Прежде всего, оно есть именно возможность (не данность), но не как онтологически-пустая и аморфная проекция человеческой свободы, а как таинственное (ничем извне не определяемое решительно) соответствие между человеческим произволением (насколько и как оно есть) и божественным даром силы.
Что же есть это произволение (προαιρεσις)? В некоторых русских переводах встречаем «усердие» как нечто близкое к «усилию», – нечто близкое к тому, чтобы растворить «волю» «силою», размывая различие между ними. «Силовое» наполнение, конечно, соотносимо с реальностью воли, но таковой далеко не исчерпывает.
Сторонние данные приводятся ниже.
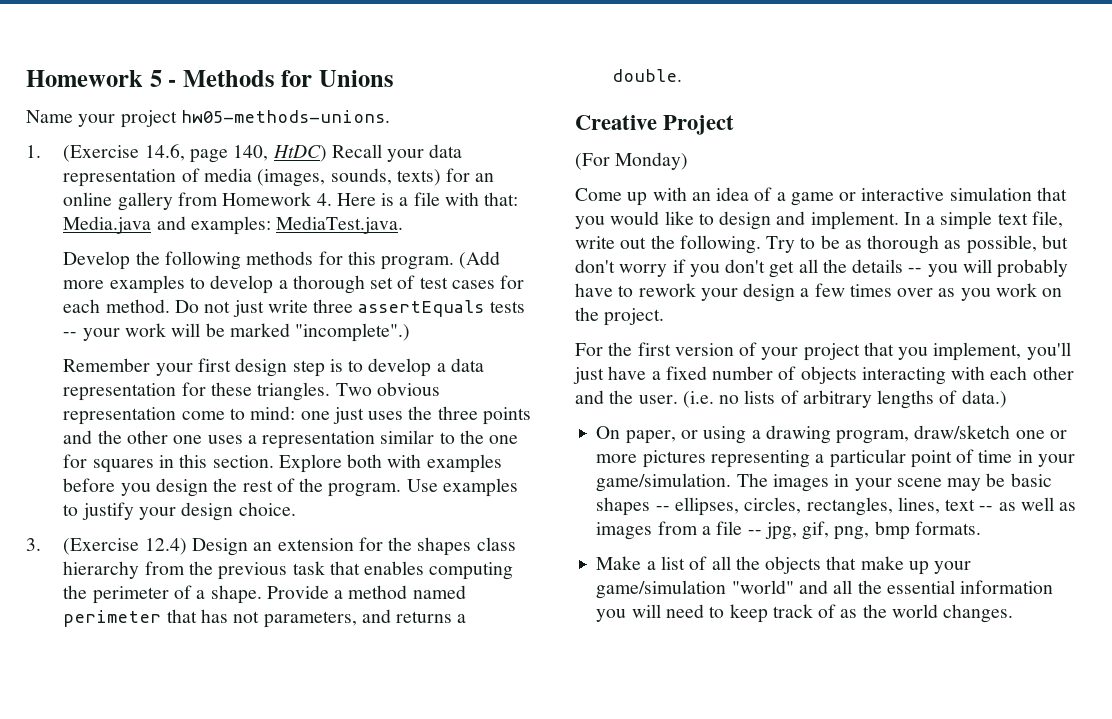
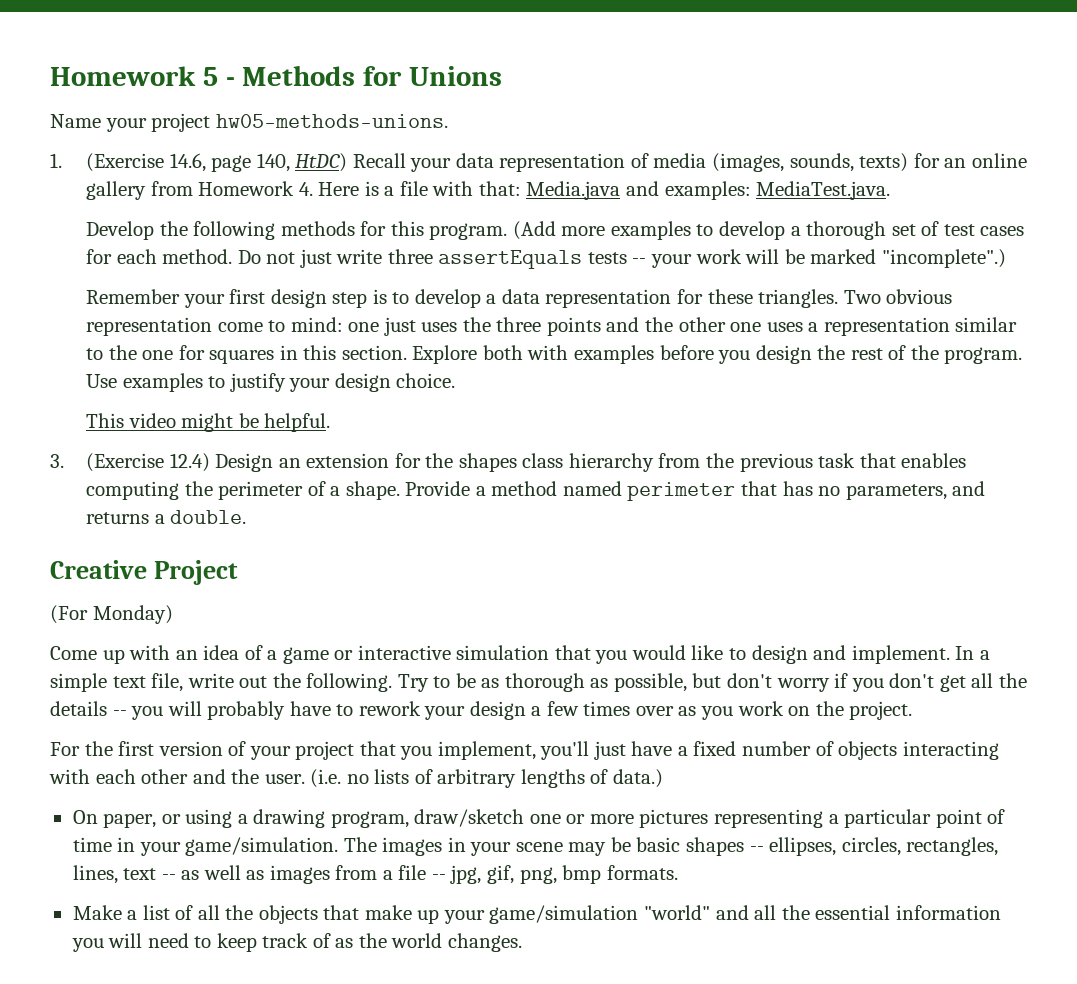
+ This video might be helpful.
- Provide a method named perimeter that has not parameters, and returns a double.
+ Provide a method named perimeter that has no parameters, and returns a double.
А там, где «воля» с «силою» отождествляется, последняя, в определенном смысле, перестает быть одномерно-тождественной себе: предел такой «силы», например, в добровольно-мученическом отказе противиться злу силою.
Пространство «произволения» (или «внутреннего расположения») является глубинным измерением взаимо-отношений Бога и человека и, как таковое, принципиально неовнешняемо и однозначно не описуемо вне этих взаимо-отношений[201]. Человек здесь уже – «сокровенный сердца человек» (1 Пет 3:4), а не объект безучастной рефлексии.
Именно в пространстве этих взаимо-отношений (Бога и человека), согласно или – «внутреннему расположению истинно добивающихся обожения», или – «выставляемому напоказ намерению лицемерно стремящихся к нему»[202], иначе говоря, согласно образу произволения, усвояется и дар силы (поэтической мощи). Таким образом, самая стихия творчества, эта его поэтическая мощь, его бытийная весомость, возведена здесь в глубокое, таинственное, но строгое (молитвенно-аскетическое) соотношение с προαιρεσις, – и в своем худо- жественно-эстетическом осуществлении качественно им обусловлена.